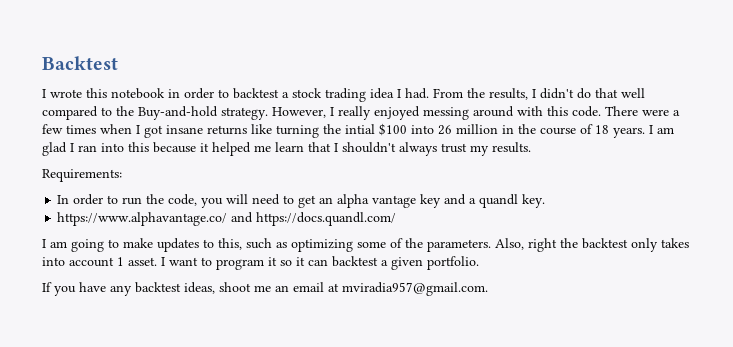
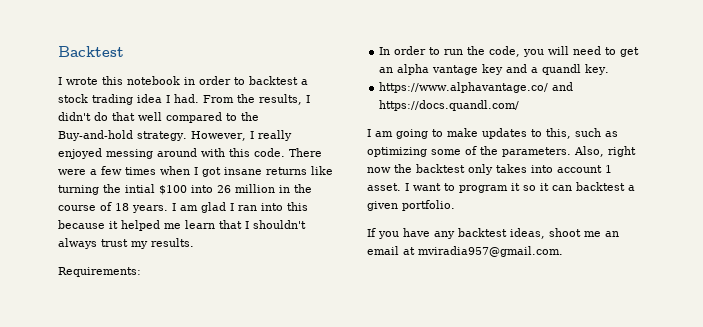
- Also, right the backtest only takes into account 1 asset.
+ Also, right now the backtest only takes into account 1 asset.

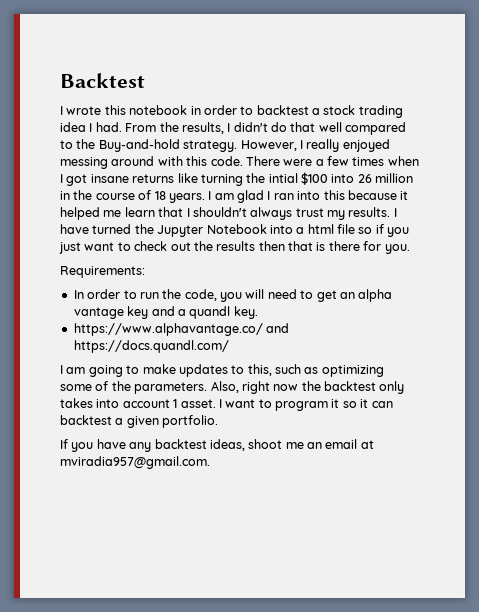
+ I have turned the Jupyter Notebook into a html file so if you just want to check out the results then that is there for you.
---
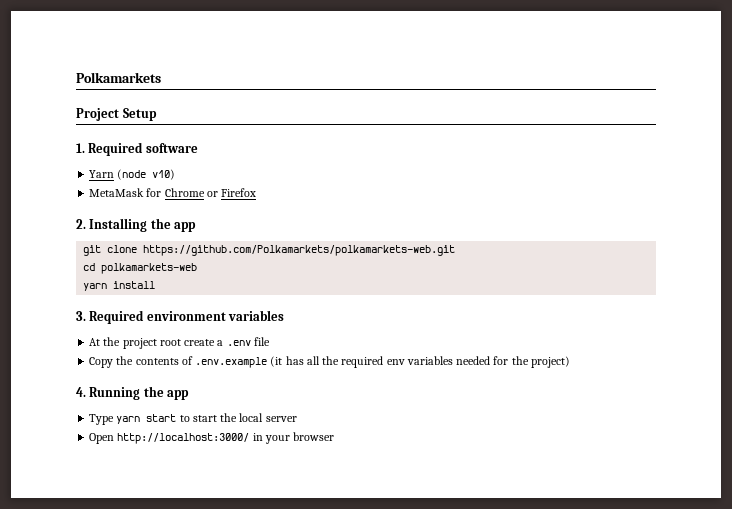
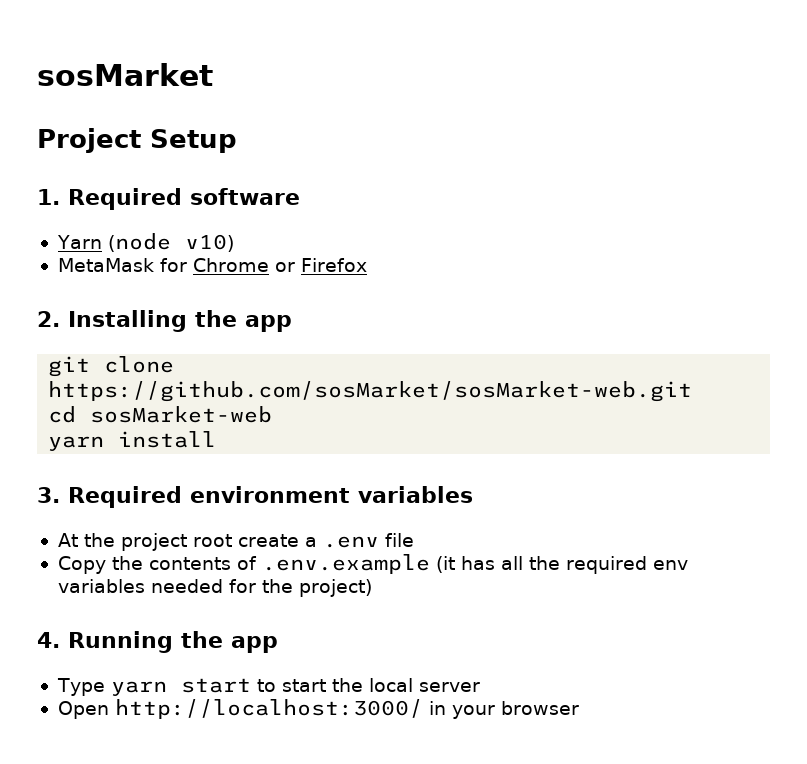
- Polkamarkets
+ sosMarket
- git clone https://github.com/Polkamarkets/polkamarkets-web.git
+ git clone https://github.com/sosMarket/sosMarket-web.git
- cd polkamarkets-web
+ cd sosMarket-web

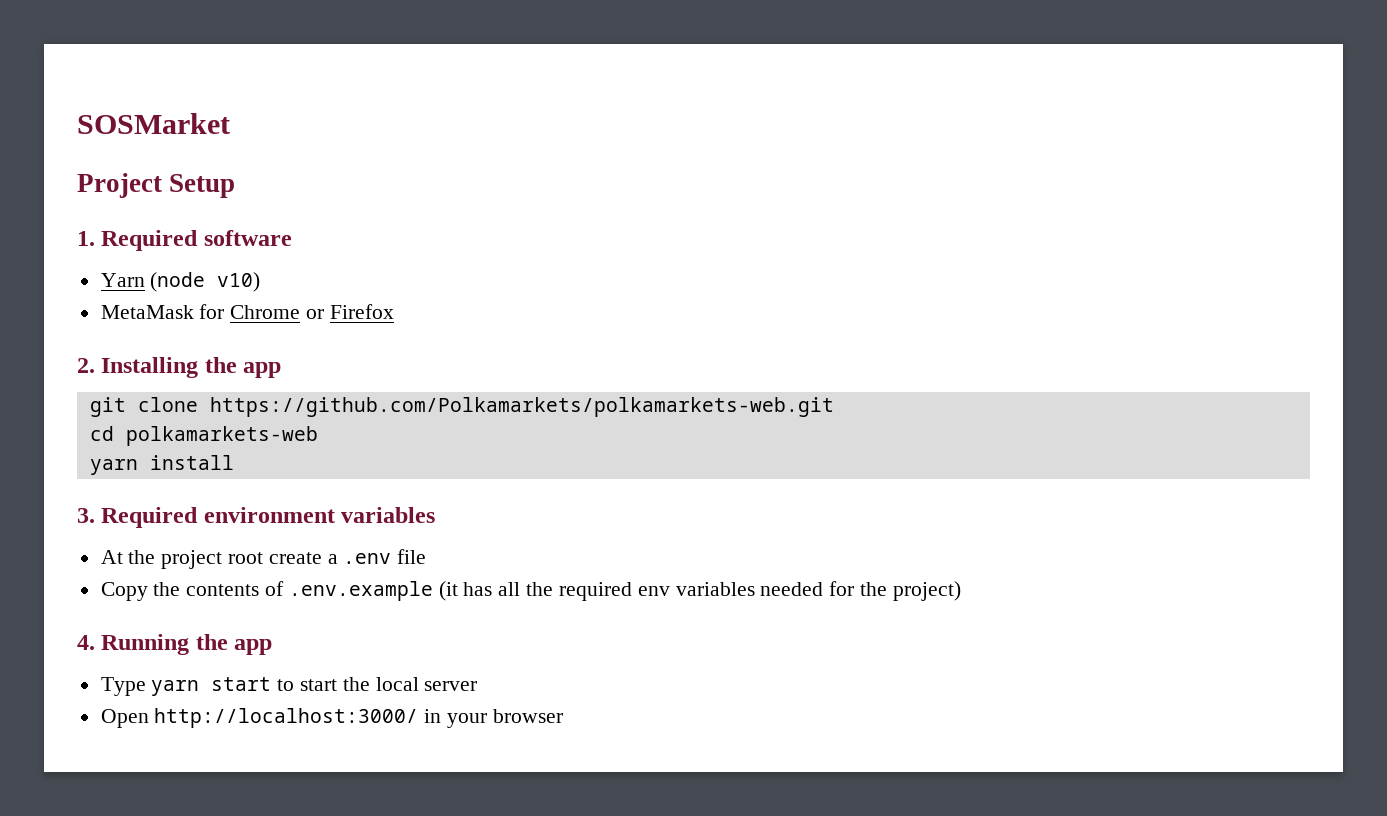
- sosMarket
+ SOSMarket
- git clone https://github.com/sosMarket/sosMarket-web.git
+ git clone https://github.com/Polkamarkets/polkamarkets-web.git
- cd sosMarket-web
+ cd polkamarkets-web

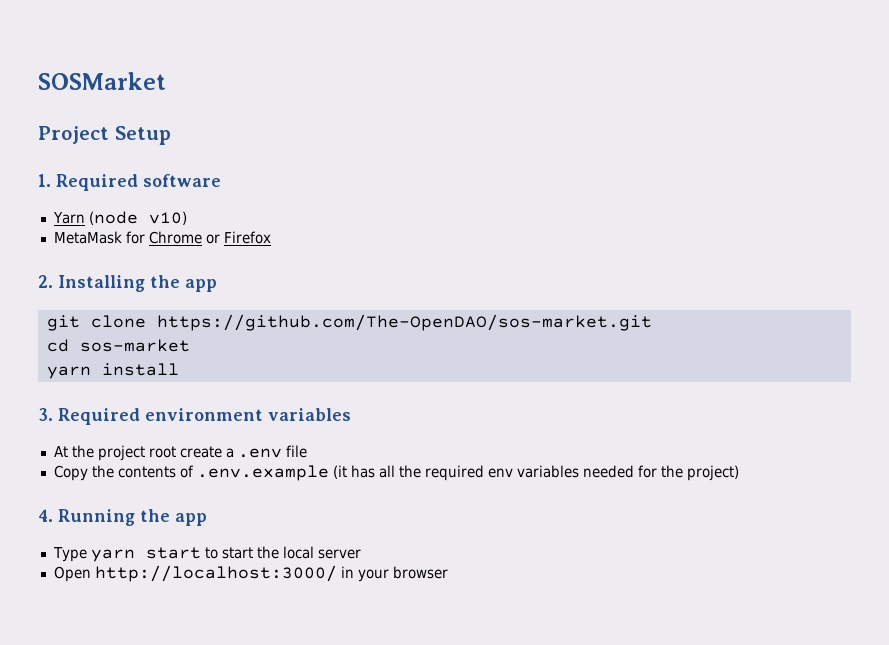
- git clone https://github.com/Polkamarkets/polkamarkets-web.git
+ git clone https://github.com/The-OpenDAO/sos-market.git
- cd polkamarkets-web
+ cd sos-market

TO DO: Within the listing above, copy exactly the lines that start at the one with "- Also, right" and continue through the one with "there for you.". Omit pictures.

RESULT:
- Also, right the backtest only takes into account 1 asset.
+ Also, right now the backtest only takes into account 1 asset.

+ I have turned the Jupyter Notebook into a html file so if you just want to check out the results then that is there for you.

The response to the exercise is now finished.